Wait just a minute, say term limit advocates, including Gov. Pete Wilson. The value of fresh blood and new ideas was proved by the productivity of last year's legislative session.

Well, leaving aside the Legislature's pathetic failure to pass a state budget until six weeks past the legal deadline, most of the credit for any productivity belongs to two bullheaded, wily old pros: Lockyer and Wilson, using some very old ideas--intimidation and extortion (veto threats).

*

California's legislators return to Sacramento today with a Christmas present from a federal appeals court that they really didn't want: term limits, guaranteed to remain operational unless overturned by the Supreme Court. That means it's probably good for at least this election year. Ho ho ho!

Truth be known, even many Republicans who asked for term limits--sitting on the public's knee, acting like good little politicians and smiling for the camera--privately would rather not be stuck with the gift they'd requested.

Voters can pass term limits, but they can't repeal human nature. No normal person who enjoys his job really wants to be bumped involuntarily. Not even a Republican.

One story particularly comes to mind. It's about a Senate Republican caucus last April, just after a federal judge had ruled that California's term limits were unconstitutional--a ruling reversed by the appeals court over the holidays.

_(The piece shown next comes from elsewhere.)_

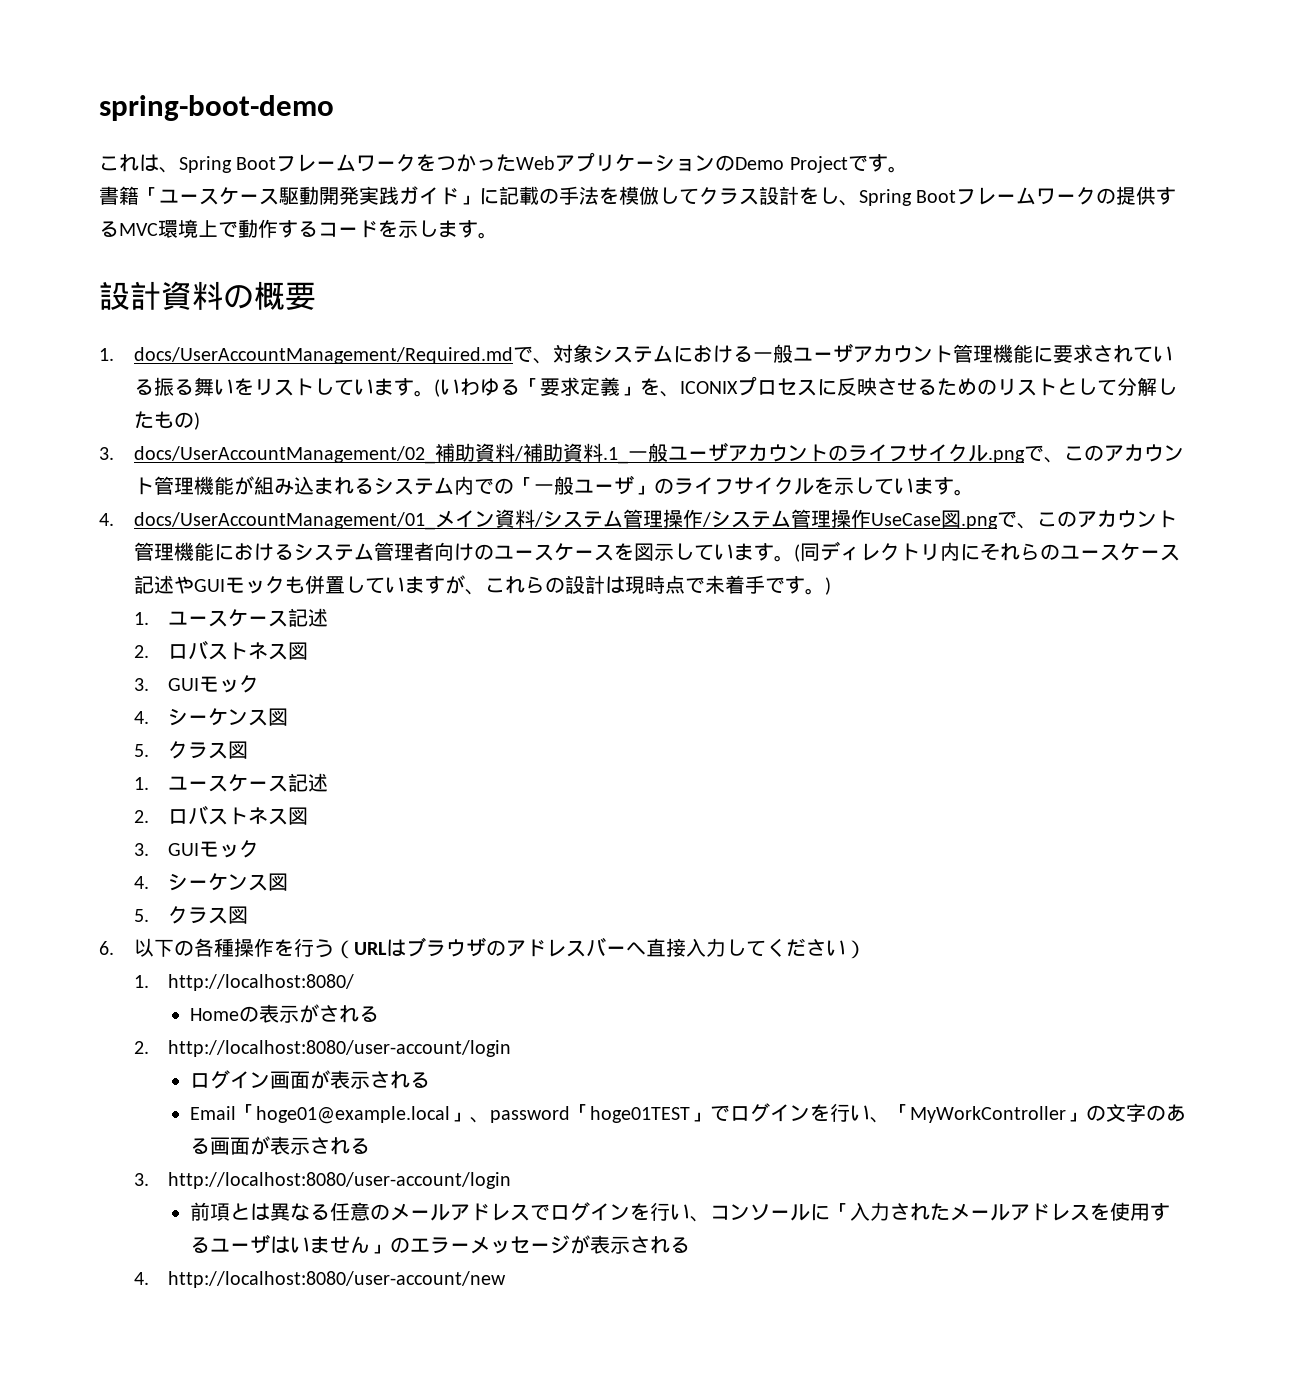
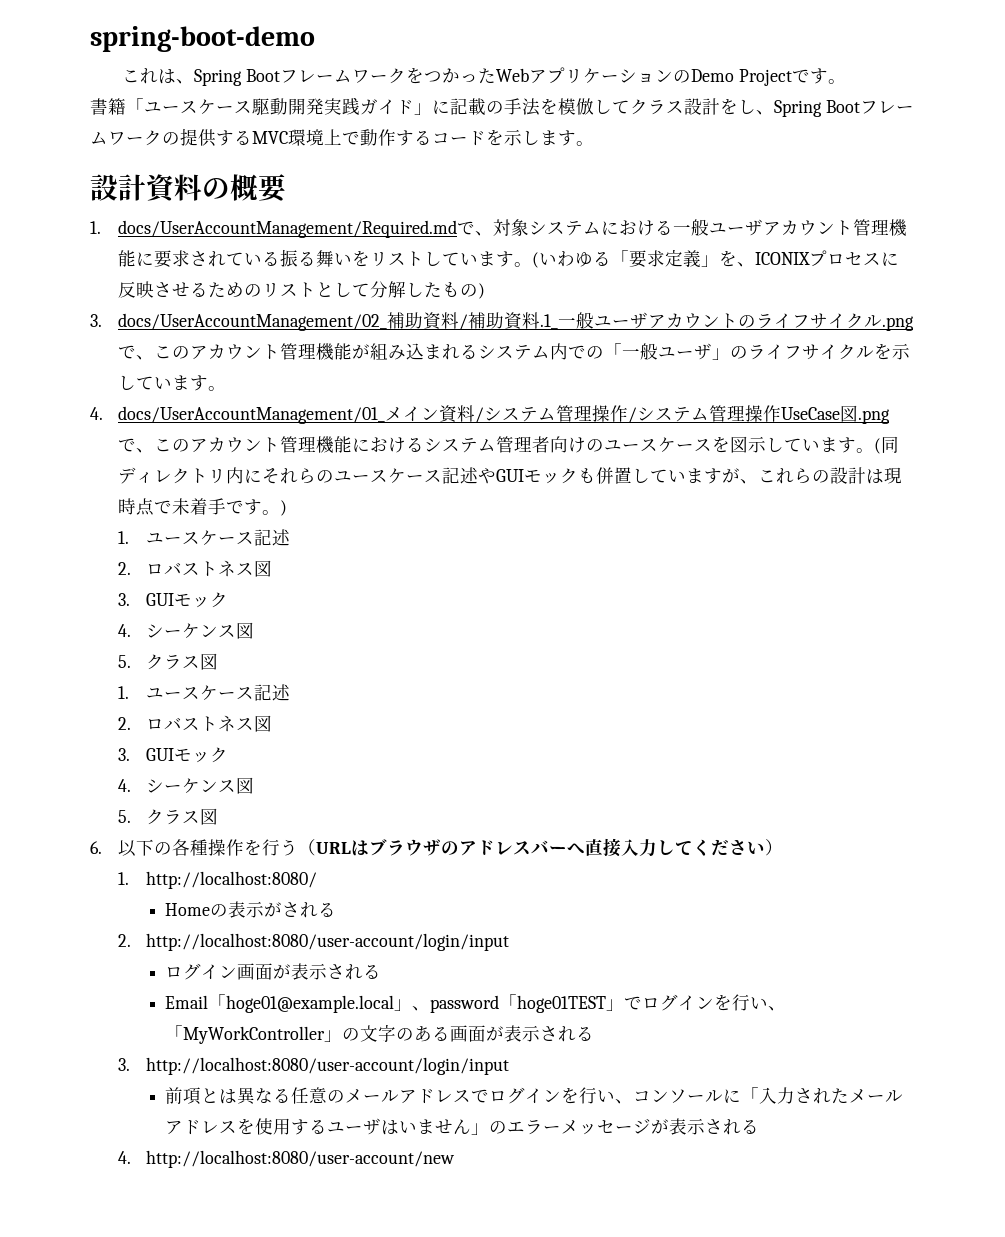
[168,1040,512,1057] http://localhost:8080/user-account/login -> [146,933,510,951] http://localhost:8080/user-account/login/input
[168,1172,512,1189] http://localhost:8080/user-account/login -> [146,1057,510,1075] http://localhost:8080/user-account/login/input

At the time, there was talk in the Capitol of compromising on a new version of term limits--one with more terms--and offering it to voters. But Senate GOP Leader Rob Hurtt of Garden Grove, a term limits true believer, wanted to assure his fellow Republicans that nobody targeted to be booted from office under the old law would be spared by a new version. He'd see to that personally.

There was a noticeable lack of enthusiasm for this pronouncement, however. And after the meeting, one savvy colleague went up to Hurtt and set him straight. "You know, Rob, you're my leader," the GOP senator said, "but a lot of people here would be very happy if term limits just went away. Yours is an opinion you just might want to keep to yourself."

Some things are OK to say in public, but not among friends.

*

Wilson's comments on the subject are refreshing. He argues forcefully for term limits, but admits wishing they didn't affect him. Only fantasizing, he stresses.

"I just regret that I don't have another term," the governor told me, adding: "I don't think I'd have any problem [getting reelected]. The polling I've seen shows I'd beat anybody in the race."

That hypothesizing aside, Wilson contends that term limits keep legislators from becoming too entrenched and more beholden to special interests than to voters. Already under term limits, he says, Assembly Republicans are "vastly superior" to when he first became governor. If the short-timers always are looking for their next job, "So what? It gives them a motivation to be productive."

The problem comes if they're looking for a job from the special interests.

Hopefully, at least, our lawmakers will return with a New Year's resolve to get their work done on time in 1998. There's a new idea.